OceanCanada Speaker Series 2018

Building on the success of the 2017 OceanCanada Speaker Series at the Vancouver Aquarium, we are excited to announce our 2018 series. The first event, Conserving Our Shorelines: Creating Solutions Through Collaboration, was held on April 17 in Sidney on Vancouver Island, and co-hosted and organized by our partner World Wildlife Fund-Canada. Speakers included people from BC Parks, SeaChange, Peninsula Streams, Capital Regional District Green Shores Local Government Working Group, Friends of Shoal Harbour, Eagle Wing Tours, and the Tsawout Nation. A video of the evening is available on Facebook. Our next event will be co-hosted with the T. Buck Suzuki Environmental Foundation, and will take place on June 18 from 6 pm to 8 pm at the UBC Liu Institute for Global Issues. We will also be having an event later in the year with Skipper Otto’s Community Supported Fishery. Stay tuned to our Events page for details of both events!


Ocean Luminaries

OceanCanada Director Rashid Sumaila was among the Ocean Luminaries who spoke on March 2 at the opening of the exhibition Unseen Oceans at the American Museum of Natural History in Washington, DC. Speakers at the event were from various backgrounds: economics, art, conservation, and oceanography. The exhibition allows visitors to view images of different marine ecosystems through state-of-the-art robotics, satellite monitoring, and HD imaging. It runs until January 6, 2019.


Tackling Social and Human Rights Abuses in the Seafood Industry

Nathan Bennett and Lydia Teh were panelists in the webinar, What we can do to curb social and human rights abuses in the seafood industry. The webinar, held on February 13 and hosted by Jack Kittinger of Conservation International, included other panelists Katrina Nakamura of Sustainability Incubator, and Yoshi Ota of Washington State University and Nereus. Watch the video on YouTube.


Partner News


Ecological Research and Assessment by United Nations University-Institute for Water, Environment and Health (UNU-IWEH)

Nidhi Nagabhatla, Senior Researcher at UNU-IWEH, has recently been involved in three notable activities related to ecology and assessment:


Ecotrust Releases Phase One Report of North Coast Innovation Lab

The North Coast Innovation Lab is an Ecotrust initiative focused on the future of Prince Rupert to allow people to work together on projects for building a resilient local economy and developing a sense of community well-being through four focus areas:

  • growing the local economy for fish and marine products;
  • enhancing collaboration and sharing of information and resources;
  • developing social enterprise and entrepreneurship;
  • engaging youth in downtown revitalization and place-making.

Beginning in 2018, the first phase of the project was to design the program, largely through community outreach and interviews. This was followed by the presentation of findings and sharing ideas within the community. Next, partnerships will be formalized and pilot projects created. It is anticipated that between four to eight projects will be conducted throughout 2019 and 2020. Read the phase one report.


Media Coverage

May 6. With warmer water, fish need more oxygen than their gills can supply. Sentinel Source.
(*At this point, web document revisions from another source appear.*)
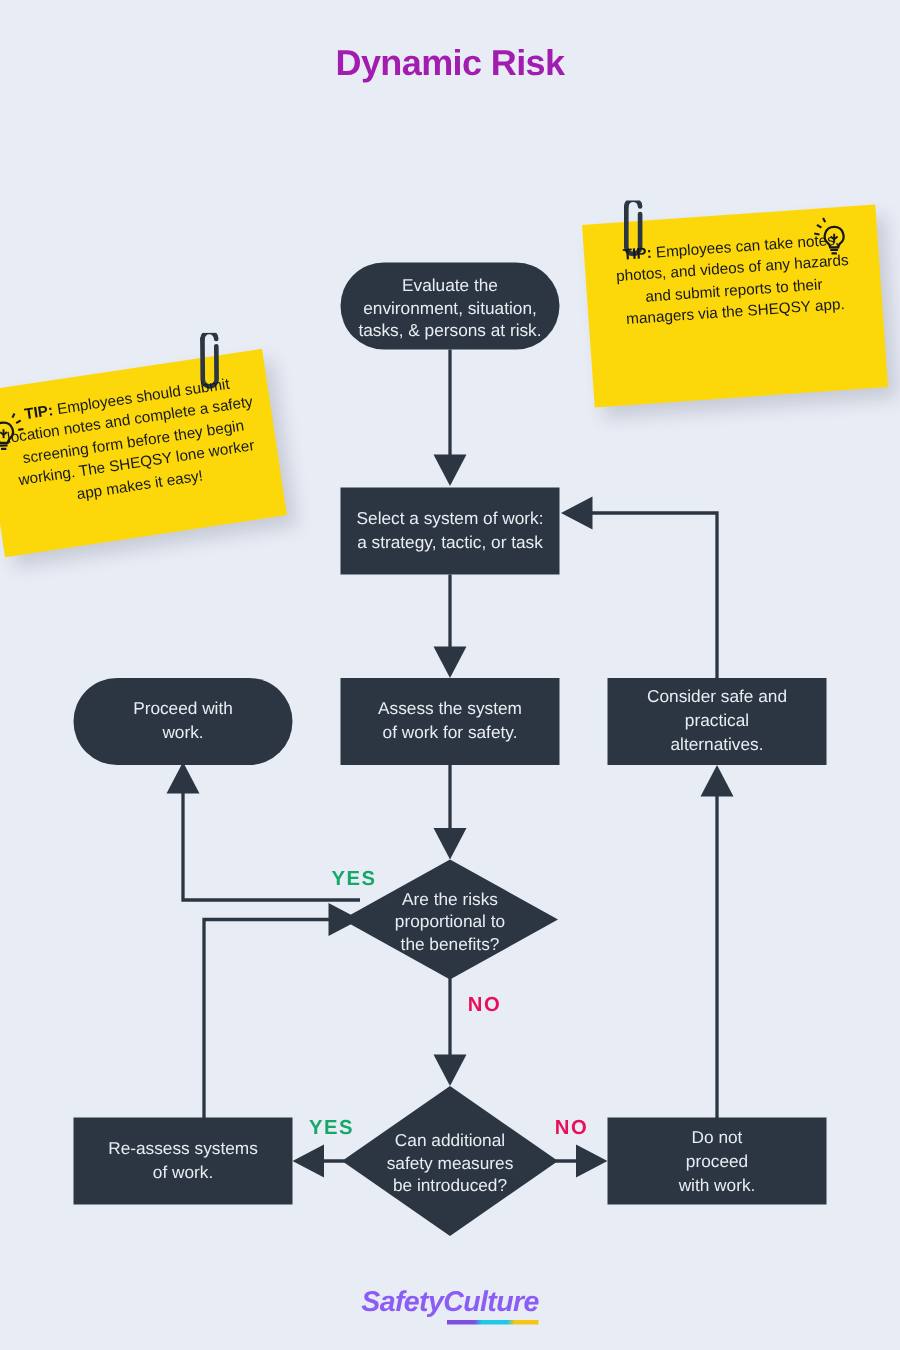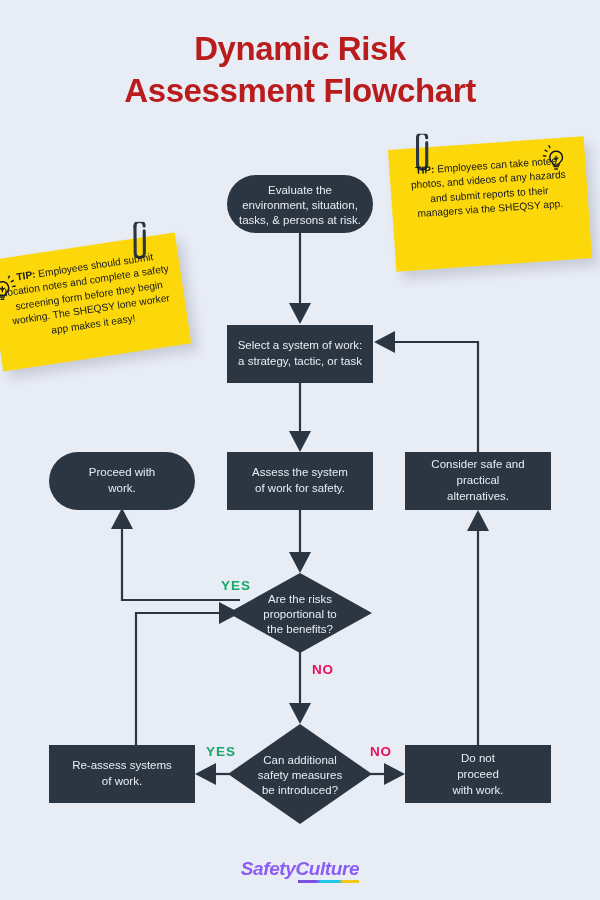--- a/index.html
+++ b/index.html
@@ -23,9 +23,9 @@
     left: 0; top: 28px;
     width: 600px;
     text-align: center;
-    font-size: 33px;
+    font-size: 24px;
     font-weight: bold;
-    color: #b91c1c;
+    color: #a21caf;
     line-height: 1.28;
     letter-spacing: -0.4px;
   }

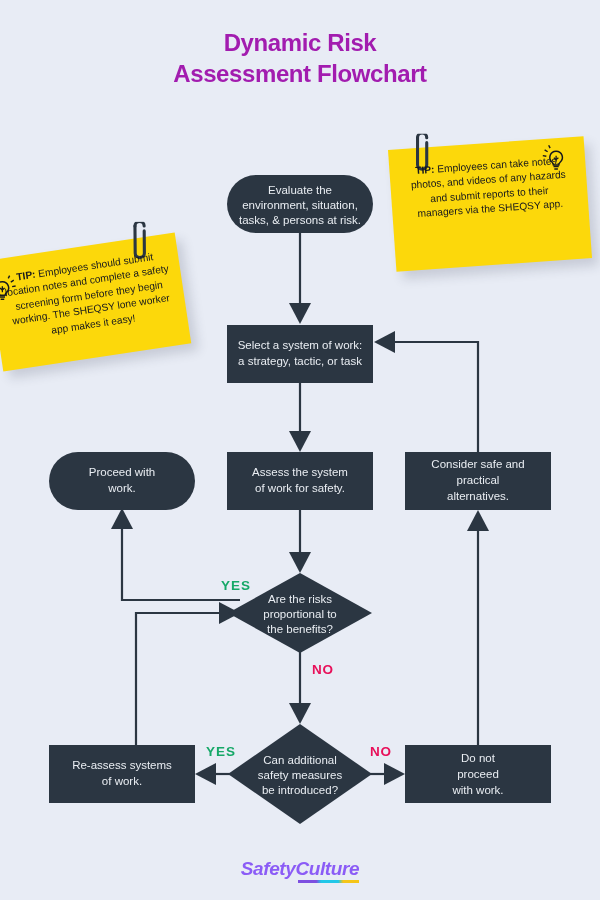--- a/index.html
+++ b/index.html
@@ -145,7 +145,6 @@
 
   <div class="title">
     <span>Dynamic Risk</span>
-    <span class="l2">Assessment Flowchart</span>
   </div>
 
   <svg id="flow" viewBox="0 0 600 900">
May 3. Should nations close the high seas to fishing? Re.Think.

April 28. Warm water could mean less oxygen, smaller fish. Panama City News Herald.

April 24. Cientistas alertam que aquecimento global vai deixar peixes nanicos. Gazeta do Povo.

April 30. Climate change could deplete fish stocks without better data, international agreements, researchers say. The Star Vancouver.

April 23. “Malos y feos”, subsidios a pesca. Cuarto Poder.

April 23. Beberapa terumbu karang kuat hadapi gelombang panas. Republika.

April 20. Heat waves are roasting reefs, but some corals may be resilient. Science News.

April 18. “Bad and ugly,” fishing subsidies. El Universal.

April 10. Fishers uncertain future; are subsidies to blame? Modern Ghana.

March 18. New research finds reefs help protect vulnerable Caribbean fish from climate change. Jamaica Observer.

March 16. Reefs help protect vulnerable Caribbean fish from climate change. Science Daily.

March 16. Reefs help protect vulnerable Caribbean fish from climate change. Phys.org.

March 14. As Alaskan waters warm, market squid extend their reach northward. Undark.

March 13. Dollars for disaster: Daniel Pauly and Rashid Sumaila discuss how governments subsidize overfishing. Oceana.

March 2. Fishmeal landings under fire. The Fish Site.

March 2. The world has two years to meet marine protection goal. Can it be done? National Geographic.

February 28. Overfishing poses risks for investors. Eco Business.

February 20. Investing in nature outweigh costs. Stockholm Resilience Centre.

February 8. It’s fishy: rise in warm-water species found off our coasts. Irish Times.

February 5. Why salmon eating insects instead of fish is better for environment. National Geographic.

February 2. Une étude aux îles de la Madeleine sur les changements climatiques. Radio-Canada.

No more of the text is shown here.